## WHAT YOU HAVE TO DO
From top to bottom, return the listing exactly as it appears, omitting its images.
---*---
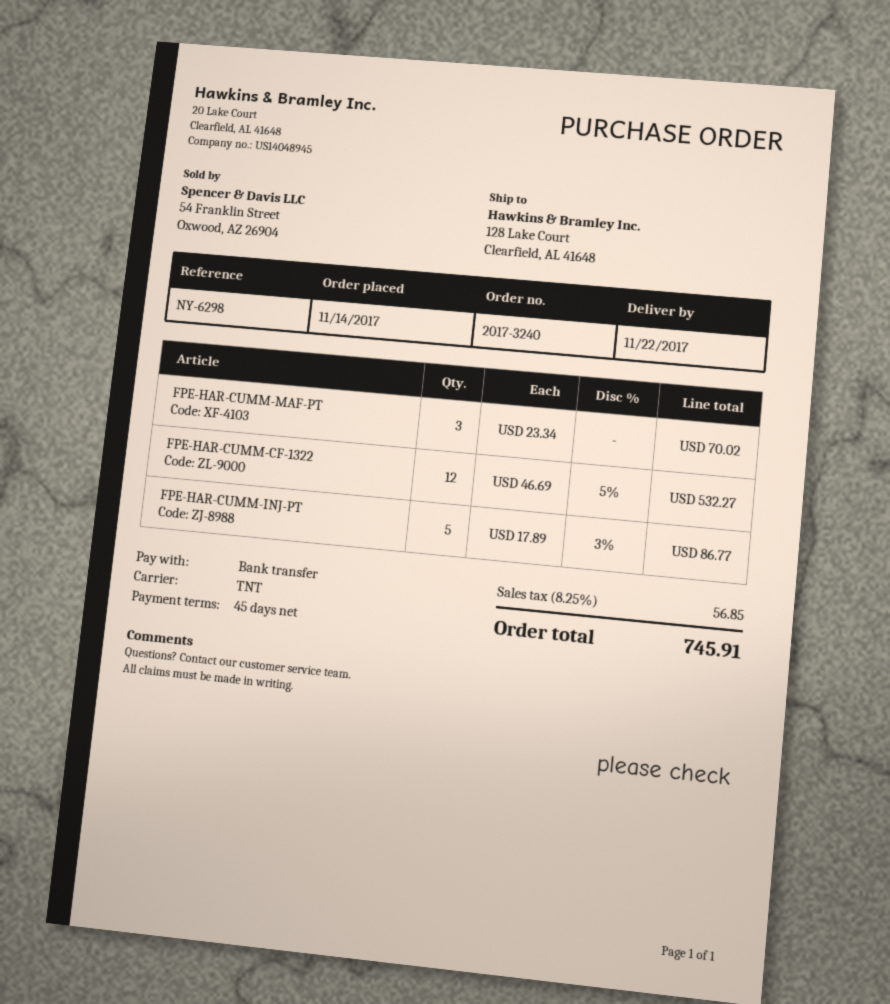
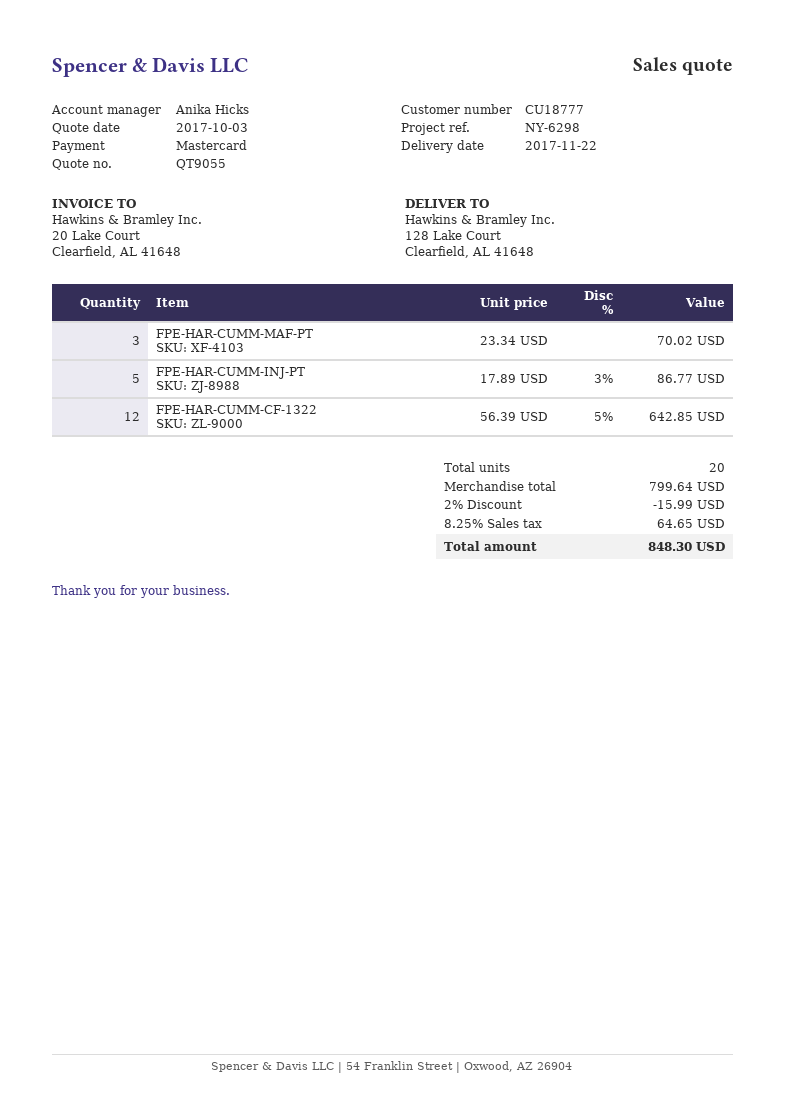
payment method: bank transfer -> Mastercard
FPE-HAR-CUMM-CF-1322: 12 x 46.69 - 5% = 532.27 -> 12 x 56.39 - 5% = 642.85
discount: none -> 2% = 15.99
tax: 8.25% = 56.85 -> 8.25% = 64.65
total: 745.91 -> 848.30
---*---
## OUTPUT OF THE TASK
payment method: bank transfer -> Mastercard
FPE-HAR-CUMM-CF-1322: 12 x 46.69 - 5% = 532.27 -> 12 x 56.39 - 5% = 642.85
discount: none -> 2% = 15.99
tax: 8.25% = 56.85 -> 8.25% = 64.65
total: 745.91 -> 848.30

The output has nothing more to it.